§ **EXTRACTED DATA**

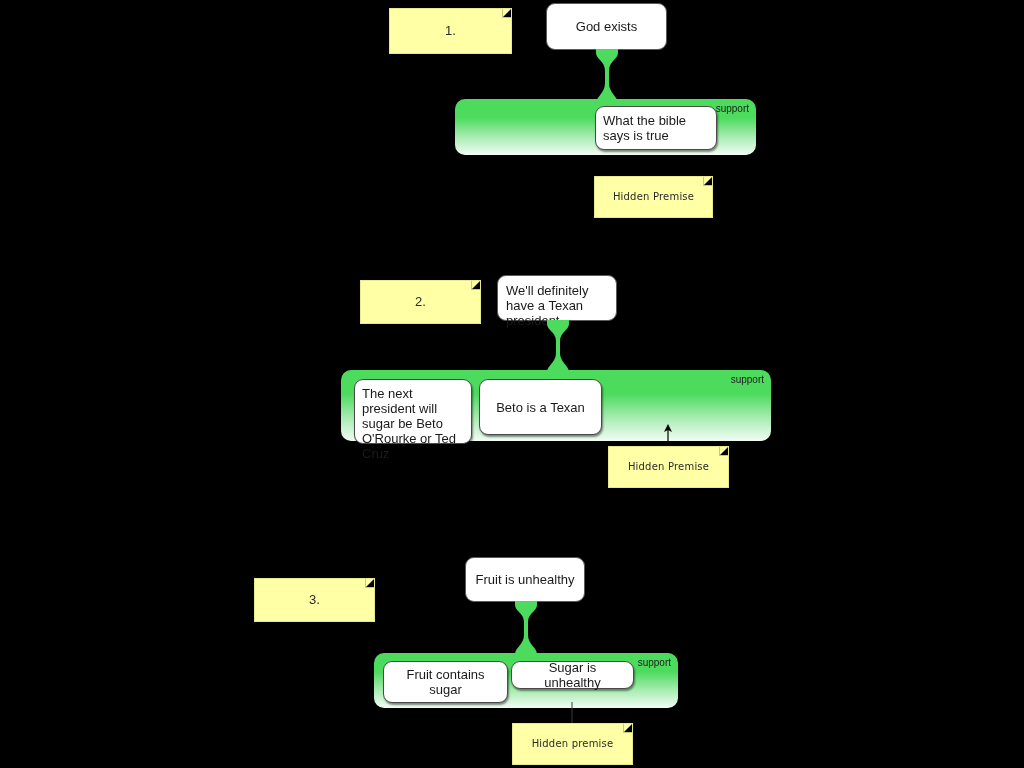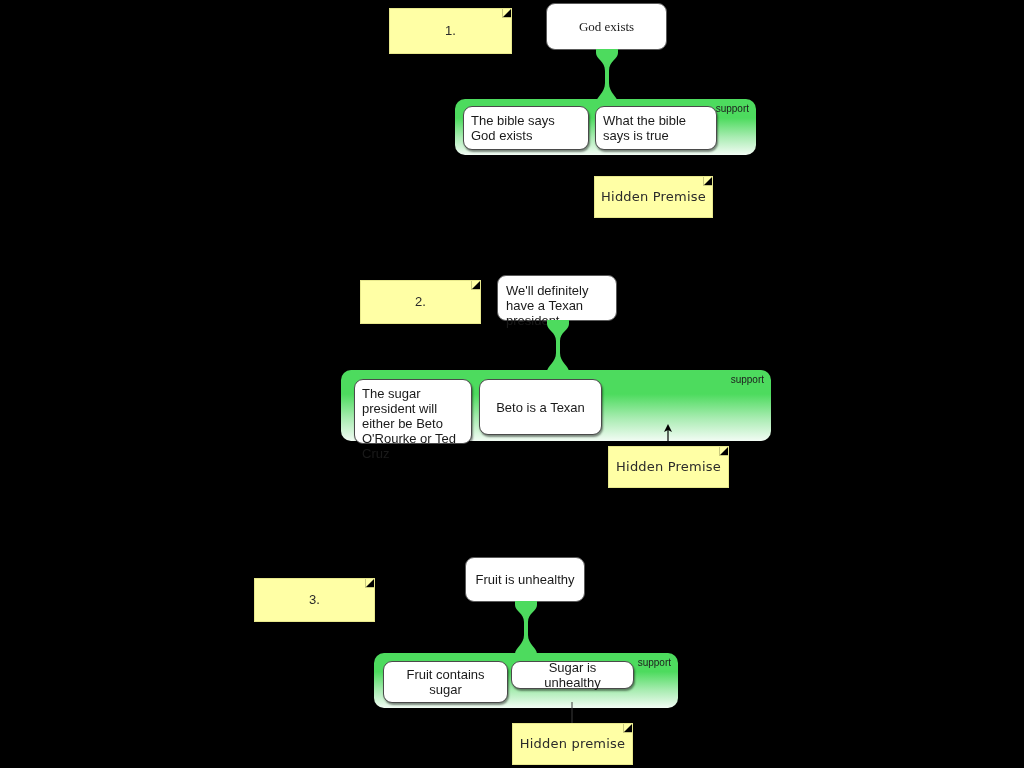--- a/index.html
+++ b/index.html
@@ -139,7 +139,7 @@
     <span class="fold"></span>
   </div>
 
-  <div class="claim" style="left:546px; top:3px; width:121px; height:47px;font-family:Liberation Serif, serif;">
+  <div class="claim" style="left:546px; top:3px; width:121px; height:47px;">
     <span>God exists</span>
   </div>
 

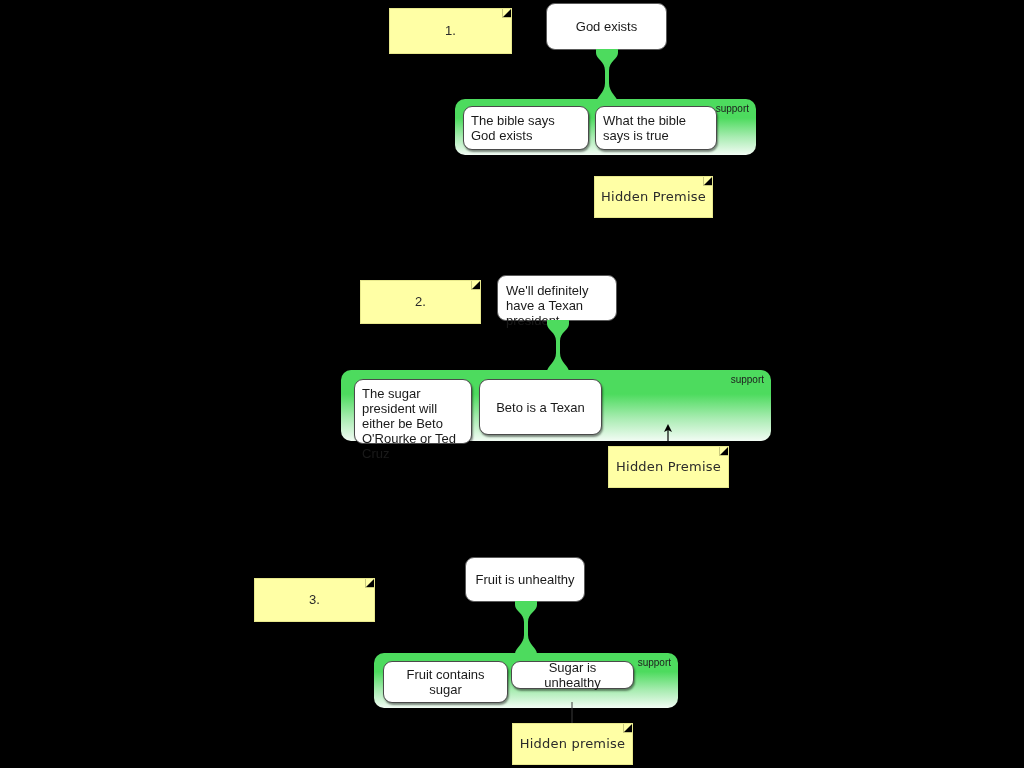--- a/index.html
+++ b/index.html
@@ -149,9 +149,6 @@
 
   <div class="support" style="left:455px; top:99px; width:301px; height:56px;">
     <span class="support-label">support</span>
-    <div class="prem multiline" style="left:8px; top:7px; width:126px; height:44px;">
-      <span>The bible says God exists</span>
-    </div>
     <div class="prem multiline" style="left:140px; top:7px; width:122px; height:44px;">
       <span>What the bible says is true</span>
     </div>

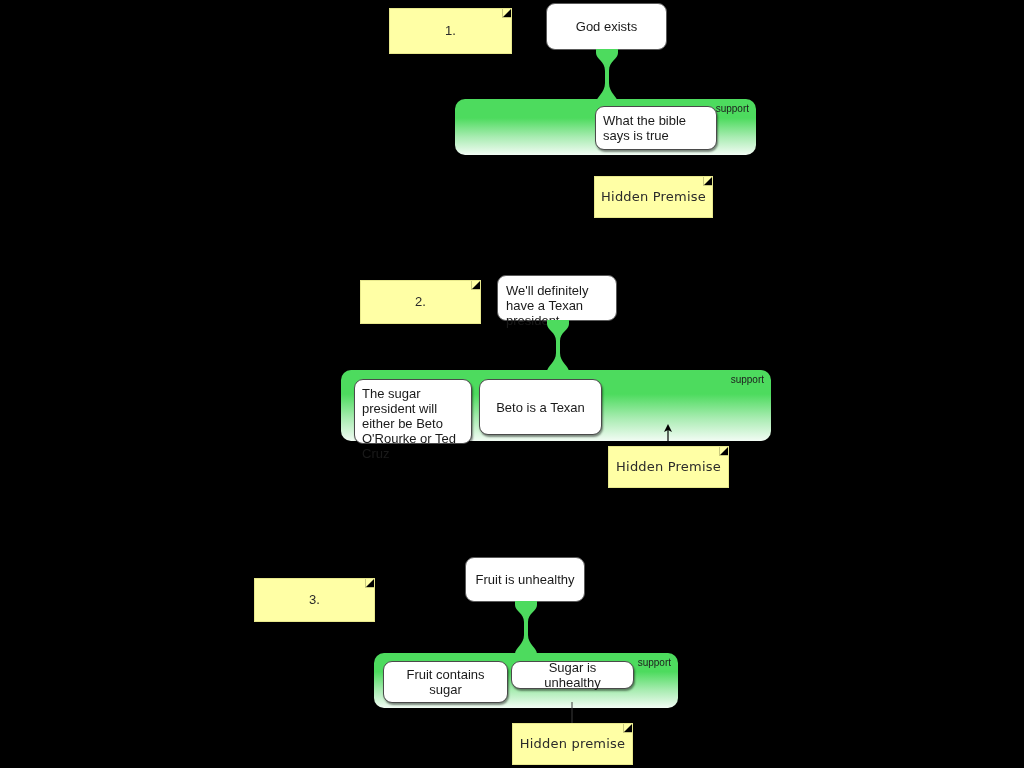--- a/index.html
+++ b/index.html
@@ -54,7 +54,7 @@
   .sticky-num { font-size: 13px; }
   .sticky-hp {
     font-family: "DejaVu Sans", sans-serif;
-    font-size: 13px;
+    font-size: 10px;
     letter-spacing: .2px;
   }
 

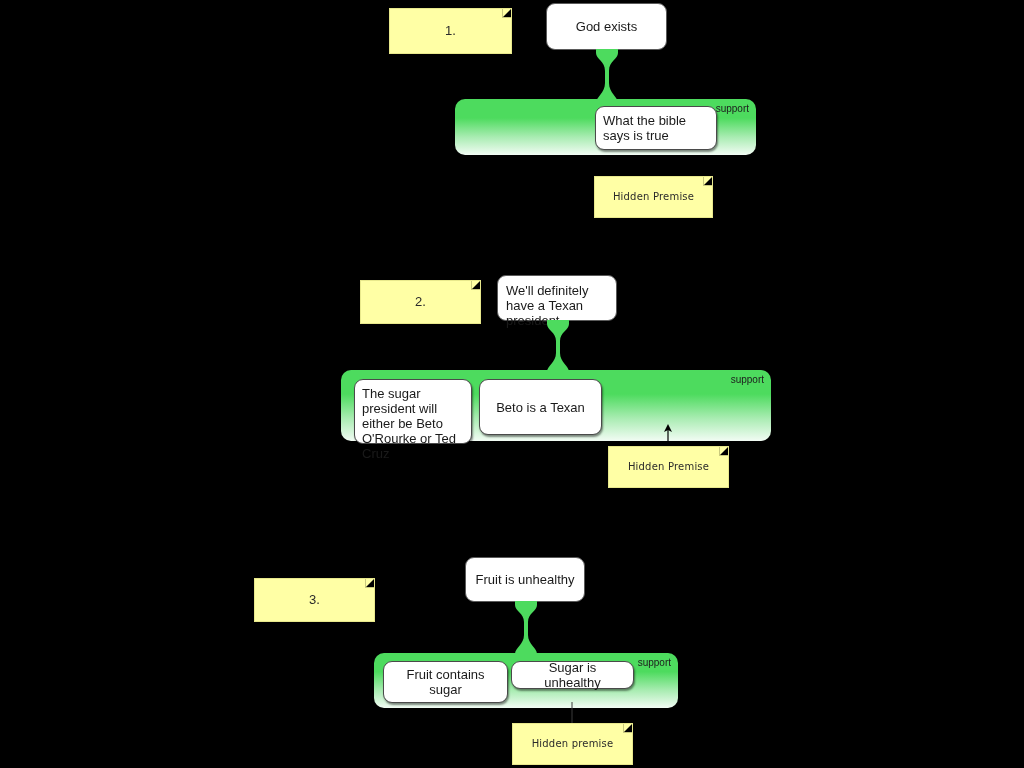--- a/index.html
+++ b/index.html
@@ -175,7 +175,7 @@
   <div class="support" style="left:341px; top:370px; width:430px; height:71px;">
     <span class="support-label">support</span>
     <div class="prem multiline" style="left:13px; top:9px; width:118px; height:65px;">
-      <span>The sugar president will either be Beto O'Rourke or Ted Cruz</span>
+      <span>The next president will sugar be Beto O'Rourke or Ted Cruz</span>
     </div>
     <div class="prem" style="left:138px; top:9px; width:123px; height:56px;">
       <span>Beto is a Texan</span>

§ **WHAT IS BEING ASKED**
Please report how many lines in the records contain the string "family", and write nothing besides that number.

§ **RESPONSE TO THIS EXERCISE**
2